〇2019年四季折々(3月4日~10日)

(4日)・NHKスペシャル「“黒い津波”知られざる実像」をみる。

〈東日本大震災は、膨大な津波の映像が克明に記録された、初めての大災害だった。陸地に到達した当初は透明だった津波が、そのわずか5分後には真っ黒な色に変わっていた。“黒い波”はどのように生まれたのか? 当時のまま保管されている黒い海水を専門家が分析したところ、純粋な海水のみだった場合に比べ、黒くなったことで津波は強い破壊力を持ち、人々の命を奪っていった実態が明らかになった。黒い波は、より多くの建物を破壊し、がれきを巻き込み、このがれきがさらなる大量破壊の連鎖をもたらしていた。また、亡くなった人たちの「死因」について、これまでは9割が溺死とされてきたが、法医学者などは、土砂による窒息やがれきによる圧迫死など、複合的な原因もあったのではないかとみている。〉

 海が廃棄物、不溶性の有機物などによるヘドロ化しており、それらを巻き込んだ“黒い津波”となって襲ってきた。津波という自然災害に文明によるものが重なった災害だろう。

 (今日の一句)・春怒涛黒い津波の文明災

 

(5日)・「いやが上にも災害を大きくするように努力しているものはたれあろう文明人そのものなのである。」

 1934(昭和9)年、寺田寅彦『天災と国防』で次のようにいう。〈文明が進むに従って人間は次第に自然を征服しようとする野心を生じた。そうして、重力に逆らい、風圧水力に抗するようないろいろの造営物を作った。そうしてあっぱれ自然の暴威を封じ込めたつもりになっていると、どうかした拍子に檻おりを破った猛獣の大群のように、自然があばれ出して高楼を倒壊せしめ堤防を崩壊ほうかいさせて人命を危うくし財産を滅ぼす。その災禍を起こさせたもとの起こりは天然に反抗する人間の細工であると言っても不当ではないはずである、災害の運動エネルギーとなるべき位置エネルギーを蓄積させ、いやが上にも災害を大きくするように努力しているものはたれあろう文明人そのものなのである。〉

 少し飛躍するが、文明発展や経済成長は、便利さとひきかえに不自然な日常をおくっていることになるかもしれない。

 (今日の一句)・春星や過去を未来へ語り継ぐ

 

(6日)・「心のケアを担うこころとは」

 震災と原発事故から8年たつが復興とはほど遠い現実が次々と明らかになっている。原発事故のあった福島県では震災関連死が年々増えているという。少なからずの人が、この先まったく希望がもてなくて、悶々としている人もいる。

 知人から次の連絡を受けた。「現在まで約8 年間、 心のケアをおこなう人として被災地支援を継続してきました。『心のケアは大事であるが、何が心のケアなのか』そんな疑問を抱えながら活動を続けています。」

 (今日の一句)・わが内の解けぬ瓦礫や春愁ひ

 

(7日)・「病気の境涯に処しては、病気を楽しむといふことにならなければ生きて居ても何の面白味もない」(正岡子規随筆『病牀六尺』より)

 明治の文学者・正岡子規の結核、脊椎カリエスと戦った35年の生涯を残された貴重な日記などから読み解く番組が放映された。苦痛を麻痺剤で和らげながら、俳句・短歌・随筆を書き続け、母や妹の介護を受けながら多くの人と交流し、後進の指導をし続けた。

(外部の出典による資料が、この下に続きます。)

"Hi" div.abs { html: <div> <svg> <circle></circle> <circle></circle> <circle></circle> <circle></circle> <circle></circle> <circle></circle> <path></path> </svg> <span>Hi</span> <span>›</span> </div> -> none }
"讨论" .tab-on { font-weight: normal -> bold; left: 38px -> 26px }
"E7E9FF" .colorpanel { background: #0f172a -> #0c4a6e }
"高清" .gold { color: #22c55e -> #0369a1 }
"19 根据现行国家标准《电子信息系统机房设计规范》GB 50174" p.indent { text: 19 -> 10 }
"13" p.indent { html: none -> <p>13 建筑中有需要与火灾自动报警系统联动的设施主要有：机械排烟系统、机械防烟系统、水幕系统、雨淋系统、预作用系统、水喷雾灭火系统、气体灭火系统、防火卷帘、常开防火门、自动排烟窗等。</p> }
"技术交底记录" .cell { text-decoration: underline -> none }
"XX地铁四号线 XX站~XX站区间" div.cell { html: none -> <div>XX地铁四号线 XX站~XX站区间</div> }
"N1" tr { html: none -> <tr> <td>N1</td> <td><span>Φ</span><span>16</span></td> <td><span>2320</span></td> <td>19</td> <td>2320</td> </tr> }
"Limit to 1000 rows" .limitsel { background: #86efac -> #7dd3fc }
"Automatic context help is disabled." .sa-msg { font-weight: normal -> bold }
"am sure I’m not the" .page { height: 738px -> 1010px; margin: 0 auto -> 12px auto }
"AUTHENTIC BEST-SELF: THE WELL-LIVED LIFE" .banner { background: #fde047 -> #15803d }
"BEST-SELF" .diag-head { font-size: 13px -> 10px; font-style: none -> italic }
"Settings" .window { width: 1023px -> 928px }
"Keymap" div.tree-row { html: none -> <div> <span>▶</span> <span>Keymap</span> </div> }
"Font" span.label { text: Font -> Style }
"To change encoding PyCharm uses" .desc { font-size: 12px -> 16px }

 1946年の世界保健機関憲章草案において、「健康」とは身体的、精神的、社会的にわたる良好な状態(well‐being)にあることとし、「健康」を全人的にとらえるようなってきた。

『病牀六尺』に「余は今まで禅宗の所謂悟りといふ事を誤解して居た。悟りといふ事は如何なる場合にも平気で死ぬる事かと思つて居たのは間違ひで、悟りといふ事は如何なる場合にも平気で生きて居る事であつた。」との言葉もある。

 子規は寝たきりの大病にも関わらず、ある意味「健康」だったのではないかなと思った。

 (今日の一句)・今ここに幸せありや不如帰

 

(8日)・2画面ドキュメンタリー「無人の町から8年~福島県浪江町~」から

 東日本大震災・原発事故で、一度は無人の町となった福島県浪江町。震災直後の8年前の映像と全く同じアングルで今の姿を切り取り、その歳月を問う2画面ドキュメンタリー。

 2年前に町の中心部は避難指示が解除された。人はどれだけ戻っているのか? 何が変わっているのか、いないのか?さまざまな決断をした人たちの思いとは?町の再建、積みあがる汚染土、新しい大規模太陽光施設など、8年の歳月が語るものとは何なのか?〉

 この左右の2画面で見ると、一人ひとりの心の面は分らないにしても、大災害・人災と復興がどのようなものなのか映像が持っている喚起力を思う。

 (今日の一句)・強いられし無人の街にふきのとう

 

(9日)・松村亜里『世界に通用する子どもの育て方 』から

 本書は「何をすると子どもがダメになるのか」ではなく、「どのような関わり方が子どもの幸せにつながるのか」という視点から、科学的に探究を重ねてきて、質の良い親子関係、人間関係が子どもの健康、幸福度を高めることや「統制型」、操作的ではなく、一人ひとりの子どもを尊重し信頼しその子が持っている自律性が発揮できる「支援型」で寄り添うことが大切など語られる。彼女の子ども時代や二人の子育てなど、いくつかの失敗を重ね、必ずしも順調ではなかっただろう体験からの裏付けに、ポジティブ心理学とウェルビーイングの最新の研究成果研究成果のエビデンスを踏まえて、具体的な工夫の仕方を提示していることが、本書の大きな魅力になっている。 https://wellbeing-education.org/about/

(今日の一句)・失敗から学ぶ熱意に山笑ふ

 

(10日)・「少しでも幸せな家族が増えることを願って」

『世界に通用する子どもの育て方 』の「あとがき」の言葉から。

 彼女の子ども時代は、わたしの子どもたちと同じ学園で育った。その頃そこは極度の統制型であり、私も関わりのあるところでもあり、その子たちが、大人になりどのような子育てをしていくのかに、関心を寄せている。

 昨秋、娘が出産した。この書をとおして、娘夫婦といろいろな話をするのを楽しみにしている。また、子育てに限らず、ひとりの人間としてわきまえていくことが書かれていると思うし、引き続き考えていきたいと思っている。